Milanovic engages in little more than mere speculation when concluding that Judge Cançado Trindade’s opinions are not read either by his colleagues, or in academic circles. Actually, he knows very well, having worked for the Court, that the nature of the decision-making at the ICJ means that judges know the opinions of each-other because of their notes and joint deliberations, so there is no real need to read each-others final opinions. As for the academic world, I believe that Judge Cançado Trindade’s opinions are read widely primarily because they more often than not tend to go further than the Court, to explain and fill existing lacunae. An additional reason for reading those opinions is his academic and rigorous style. And those qualities are independent of whether one agrees with him or not. Through his opinions he contributes, among others, to the process of humanization of international law. And he does not shy away from explaining his judicial philosophy and approach, on the contrary.

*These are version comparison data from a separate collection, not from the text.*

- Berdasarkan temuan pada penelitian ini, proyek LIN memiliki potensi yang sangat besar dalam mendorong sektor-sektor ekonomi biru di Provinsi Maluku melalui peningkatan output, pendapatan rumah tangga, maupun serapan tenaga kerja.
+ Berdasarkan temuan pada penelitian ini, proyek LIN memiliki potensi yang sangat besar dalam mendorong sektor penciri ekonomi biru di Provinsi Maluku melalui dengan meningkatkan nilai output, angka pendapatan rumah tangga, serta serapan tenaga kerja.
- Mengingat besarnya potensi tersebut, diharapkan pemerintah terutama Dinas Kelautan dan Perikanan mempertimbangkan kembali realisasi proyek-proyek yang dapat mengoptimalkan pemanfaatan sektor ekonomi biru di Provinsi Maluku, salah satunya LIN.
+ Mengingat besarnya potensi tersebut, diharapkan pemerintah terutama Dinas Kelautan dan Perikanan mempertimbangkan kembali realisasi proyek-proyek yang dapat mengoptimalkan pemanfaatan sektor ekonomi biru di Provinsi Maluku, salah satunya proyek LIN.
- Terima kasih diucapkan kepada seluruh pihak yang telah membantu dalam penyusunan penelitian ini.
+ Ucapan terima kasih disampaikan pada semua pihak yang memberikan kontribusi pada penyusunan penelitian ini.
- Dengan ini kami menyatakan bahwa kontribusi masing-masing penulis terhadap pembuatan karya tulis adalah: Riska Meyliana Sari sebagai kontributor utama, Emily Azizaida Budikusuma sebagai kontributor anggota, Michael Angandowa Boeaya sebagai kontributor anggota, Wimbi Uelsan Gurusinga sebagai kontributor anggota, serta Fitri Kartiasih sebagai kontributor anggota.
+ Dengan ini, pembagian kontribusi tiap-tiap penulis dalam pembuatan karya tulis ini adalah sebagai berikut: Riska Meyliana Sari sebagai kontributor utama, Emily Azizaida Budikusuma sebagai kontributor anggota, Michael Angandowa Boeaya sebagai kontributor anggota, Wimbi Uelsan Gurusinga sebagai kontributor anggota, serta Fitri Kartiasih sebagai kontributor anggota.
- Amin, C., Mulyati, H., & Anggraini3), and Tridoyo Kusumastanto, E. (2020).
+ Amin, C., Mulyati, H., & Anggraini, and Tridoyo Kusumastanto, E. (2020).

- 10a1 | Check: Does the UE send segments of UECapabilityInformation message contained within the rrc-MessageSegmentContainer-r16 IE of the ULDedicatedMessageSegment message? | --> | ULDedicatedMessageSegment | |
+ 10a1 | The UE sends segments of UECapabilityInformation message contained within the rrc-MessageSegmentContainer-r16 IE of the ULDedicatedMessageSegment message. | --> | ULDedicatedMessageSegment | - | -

There can be no doubt that international judges and their work are important. And we should discuss what makes a good international judge and their work and establish qualification and vetting criteria for their election. But the criteria for assessing the effectiveness of an international judge remain elusive, and we should resist the temptation to just indulge our own preferences or speculate. The work and effectiveness of a judge will depend not only on their intellectual acumen, creativity, dedication and compassion, but also on the institutional constraints of a given international court. As Terris, Romano and Swigart point out in their great book ‘The International Judge: An Introduction to the Men and Women Who Decide the World’s Cases’ (p. xiv),

International judges are neither omnipotent nor toothless. They are, instead, engaged in a process of building institutions, a process that by definition involves moments of strengths and moments of weakness, progress and regression, triumph and defeat. International courts and tribunals are not abstractions; they are profoundly human enterprises. This means, of course, that these institutions are far from perfect.

The effectiveness of international judges and the courts they serve depends largely on the support of powerful states, leaving these institutions vulnerable to the vagaries of international politics (Terris, Romano and Swigart, pp. xiii-xiv). Maybe in the second edition of their book Terris, Romano and Swigart could include a chapter on the effectiveness of the international judge? Or maybe someone should write an article on this topic? Ultimately, the effectiveness of international judicial institutions and their impact depends on the use and trust that States composing the international community place on them. They are not individual enterprises, but collective bodies, where as a principle the whole is greater than the sum of its parts. But that does not need always be the case!